■ Exercise: Below are records; count the lines that contain "inline" and give only the total.

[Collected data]
== Segment start ==
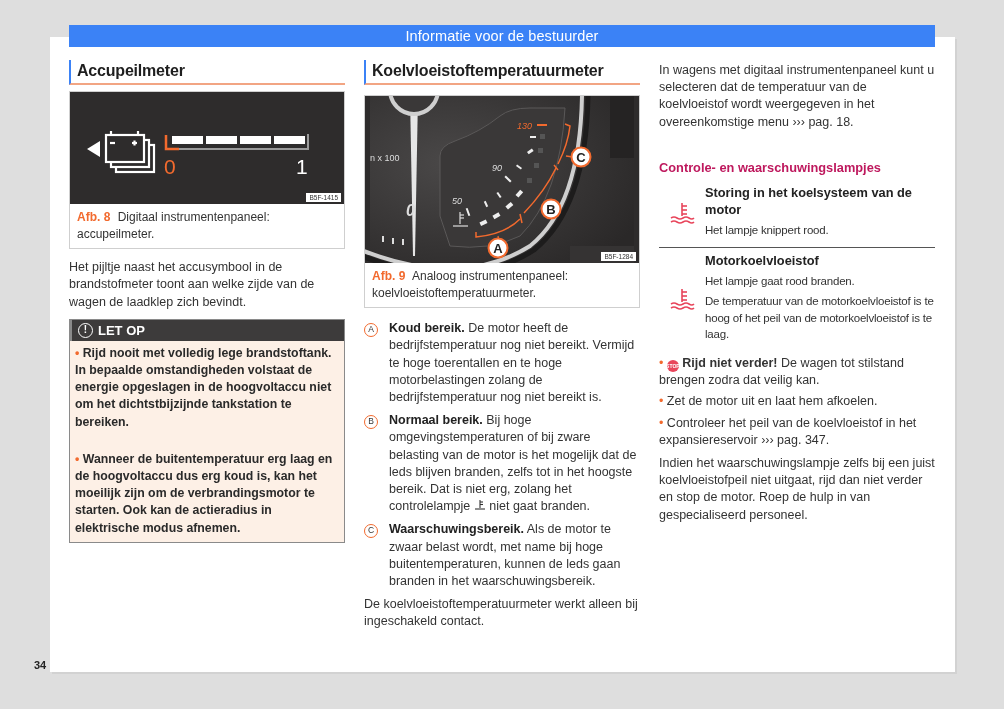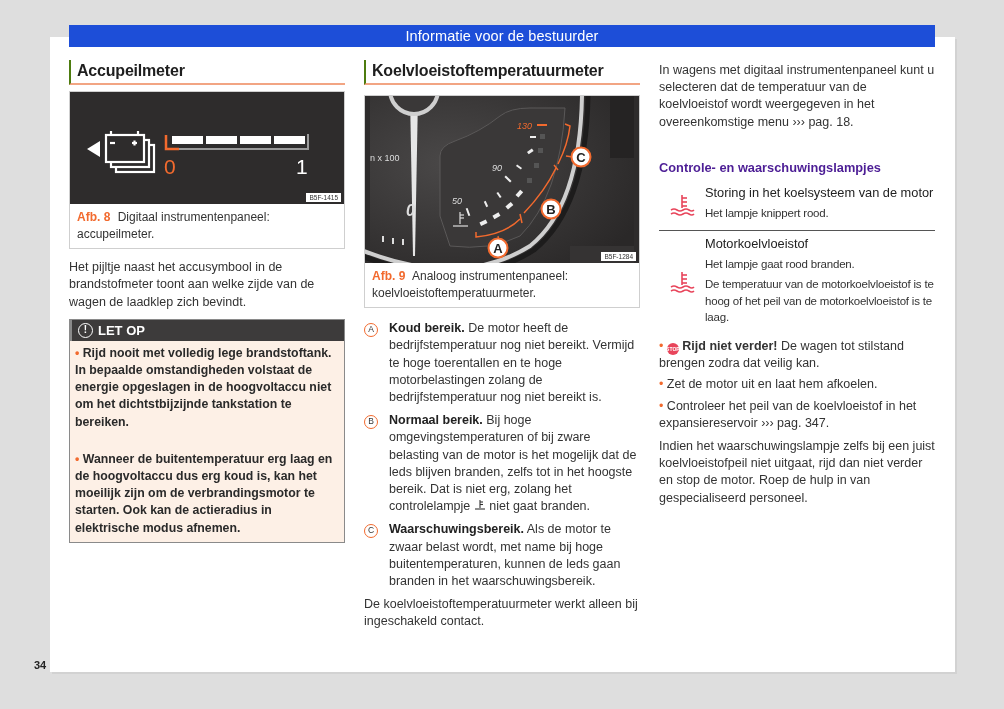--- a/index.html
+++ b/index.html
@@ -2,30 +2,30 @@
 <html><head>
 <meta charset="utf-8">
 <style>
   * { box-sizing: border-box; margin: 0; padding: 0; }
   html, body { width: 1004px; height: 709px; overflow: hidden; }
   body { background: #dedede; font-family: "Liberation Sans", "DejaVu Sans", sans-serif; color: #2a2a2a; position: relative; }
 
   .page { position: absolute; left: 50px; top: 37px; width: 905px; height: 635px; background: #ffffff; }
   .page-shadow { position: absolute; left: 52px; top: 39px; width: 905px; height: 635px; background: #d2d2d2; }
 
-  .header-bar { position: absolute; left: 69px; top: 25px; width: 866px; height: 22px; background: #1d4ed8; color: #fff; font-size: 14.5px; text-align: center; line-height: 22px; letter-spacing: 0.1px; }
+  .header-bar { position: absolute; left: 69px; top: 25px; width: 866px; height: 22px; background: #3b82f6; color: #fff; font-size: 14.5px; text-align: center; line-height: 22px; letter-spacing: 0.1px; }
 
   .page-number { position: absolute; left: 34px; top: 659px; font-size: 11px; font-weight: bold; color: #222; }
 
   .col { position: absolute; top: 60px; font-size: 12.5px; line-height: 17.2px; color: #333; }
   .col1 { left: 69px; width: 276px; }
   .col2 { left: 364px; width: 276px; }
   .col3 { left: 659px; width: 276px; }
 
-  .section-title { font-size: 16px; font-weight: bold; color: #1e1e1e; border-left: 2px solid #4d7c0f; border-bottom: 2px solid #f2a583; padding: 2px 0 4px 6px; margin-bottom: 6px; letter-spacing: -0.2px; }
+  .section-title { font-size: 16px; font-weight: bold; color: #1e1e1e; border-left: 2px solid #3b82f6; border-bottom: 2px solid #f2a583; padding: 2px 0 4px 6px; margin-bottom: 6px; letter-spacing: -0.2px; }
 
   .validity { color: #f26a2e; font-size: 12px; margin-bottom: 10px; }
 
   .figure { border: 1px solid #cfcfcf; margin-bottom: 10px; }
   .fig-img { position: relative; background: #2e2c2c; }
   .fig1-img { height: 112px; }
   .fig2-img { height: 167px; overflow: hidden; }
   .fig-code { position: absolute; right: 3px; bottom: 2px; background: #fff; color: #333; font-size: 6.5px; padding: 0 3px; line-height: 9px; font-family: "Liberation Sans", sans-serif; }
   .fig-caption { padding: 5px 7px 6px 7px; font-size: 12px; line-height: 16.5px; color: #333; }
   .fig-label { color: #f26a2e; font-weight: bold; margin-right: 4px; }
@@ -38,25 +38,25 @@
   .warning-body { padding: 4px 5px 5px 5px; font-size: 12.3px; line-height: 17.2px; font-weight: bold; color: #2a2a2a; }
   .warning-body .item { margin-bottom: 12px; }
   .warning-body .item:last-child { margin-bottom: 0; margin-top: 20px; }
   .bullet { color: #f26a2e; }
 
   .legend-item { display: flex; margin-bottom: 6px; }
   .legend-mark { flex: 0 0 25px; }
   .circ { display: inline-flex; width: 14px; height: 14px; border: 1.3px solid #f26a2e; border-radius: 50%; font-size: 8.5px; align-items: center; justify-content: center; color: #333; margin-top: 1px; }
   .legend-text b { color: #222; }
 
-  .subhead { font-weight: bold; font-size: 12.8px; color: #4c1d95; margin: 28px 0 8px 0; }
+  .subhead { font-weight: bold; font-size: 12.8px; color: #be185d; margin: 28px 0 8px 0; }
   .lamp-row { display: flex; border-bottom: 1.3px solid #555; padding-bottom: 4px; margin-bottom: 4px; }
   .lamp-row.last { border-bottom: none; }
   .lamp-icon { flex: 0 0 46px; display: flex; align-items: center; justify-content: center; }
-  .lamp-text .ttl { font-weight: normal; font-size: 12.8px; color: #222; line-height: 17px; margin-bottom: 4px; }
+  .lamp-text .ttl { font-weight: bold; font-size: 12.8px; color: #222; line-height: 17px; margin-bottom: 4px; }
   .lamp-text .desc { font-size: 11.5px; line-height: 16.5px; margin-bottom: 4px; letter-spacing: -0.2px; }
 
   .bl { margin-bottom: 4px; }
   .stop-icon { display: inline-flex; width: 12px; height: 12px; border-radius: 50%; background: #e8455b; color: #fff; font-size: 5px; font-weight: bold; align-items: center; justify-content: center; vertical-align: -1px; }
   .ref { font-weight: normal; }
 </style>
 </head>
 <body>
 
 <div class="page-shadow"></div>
== Segment end ==
== Segment start ==
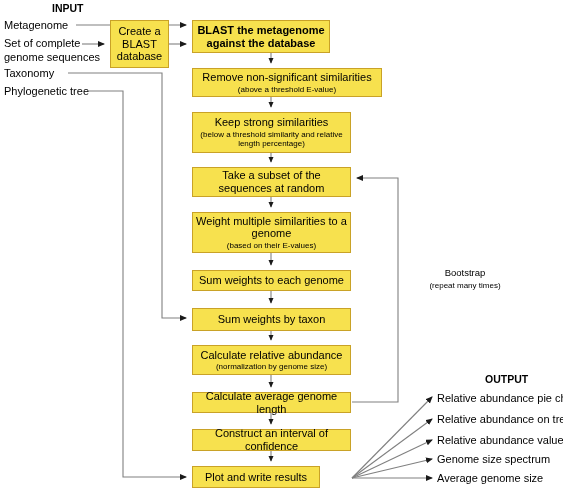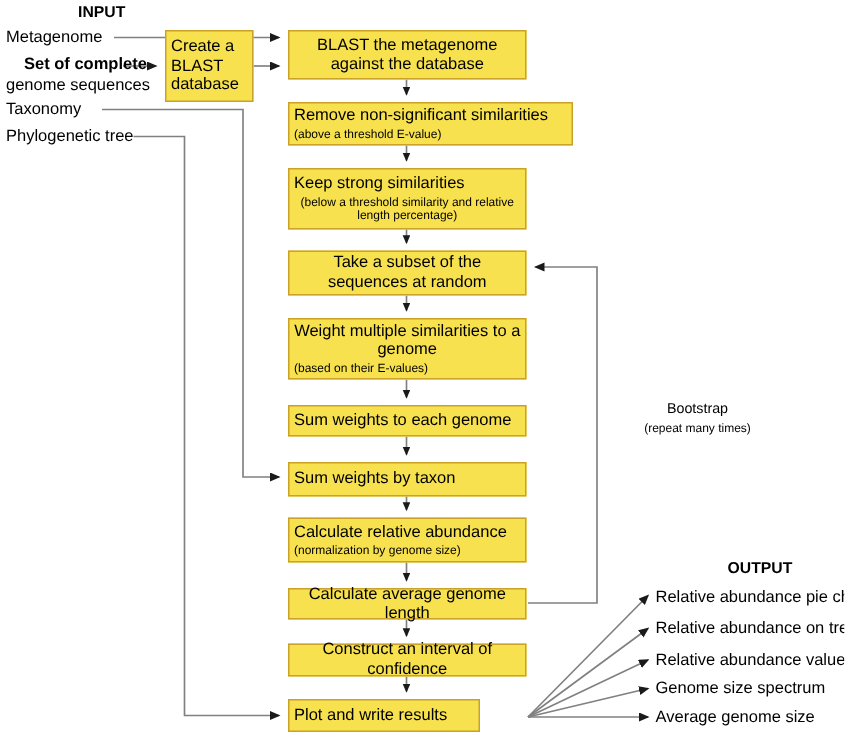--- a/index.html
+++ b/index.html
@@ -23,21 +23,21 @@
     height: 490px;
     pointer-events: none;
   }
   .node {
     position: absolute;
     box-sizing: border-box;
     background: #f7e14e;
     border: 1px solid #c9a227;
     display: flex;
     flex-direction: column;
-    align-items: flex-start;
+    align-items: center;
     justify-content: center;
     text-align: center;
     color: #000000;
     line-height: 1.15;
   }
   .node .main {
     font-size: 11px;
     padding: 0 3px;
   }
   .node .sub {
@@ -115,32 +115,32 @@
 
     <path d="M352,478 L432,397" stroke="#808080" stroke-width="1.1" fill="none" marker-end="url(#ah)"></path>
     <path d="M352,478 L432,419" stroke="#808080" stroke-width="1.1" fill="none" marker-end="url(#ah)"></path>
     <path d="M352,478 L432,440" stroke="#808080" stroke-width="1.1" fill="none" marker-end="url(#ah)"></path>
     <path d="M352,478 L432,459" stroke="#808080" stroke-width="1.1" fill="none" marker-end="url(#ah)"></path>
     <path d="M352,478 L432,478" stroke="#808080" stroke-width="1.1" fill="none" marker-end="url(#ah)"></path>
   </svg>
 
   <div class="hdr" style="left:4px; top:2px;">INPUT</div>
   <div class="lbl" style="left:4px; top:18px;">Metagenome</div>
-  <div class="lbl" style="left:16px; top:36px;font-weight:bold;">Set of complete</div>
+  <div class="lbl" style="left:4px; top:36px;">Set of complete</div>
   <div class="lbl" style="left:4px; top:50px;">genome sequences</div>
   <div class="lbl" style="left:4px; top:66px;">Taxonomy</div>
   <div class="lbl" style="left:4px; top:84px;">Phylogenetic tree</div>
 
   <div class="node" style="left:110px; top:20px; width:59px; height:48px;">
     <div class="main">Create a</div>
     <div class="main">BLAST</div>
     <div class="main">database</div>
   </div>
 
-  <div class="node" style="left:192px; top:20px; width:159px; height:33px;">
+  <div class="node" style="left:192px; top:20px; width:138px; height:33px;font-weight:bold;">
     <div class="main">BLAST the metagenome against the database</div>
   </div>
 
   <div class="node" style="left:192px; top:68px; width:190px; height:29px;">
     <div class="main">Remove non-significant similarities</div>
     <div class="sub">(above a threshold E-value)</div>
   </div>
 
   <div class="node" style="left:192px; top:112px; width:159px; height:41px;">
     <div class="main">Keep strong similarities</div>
== Segment end ==
■ Problem solution: 2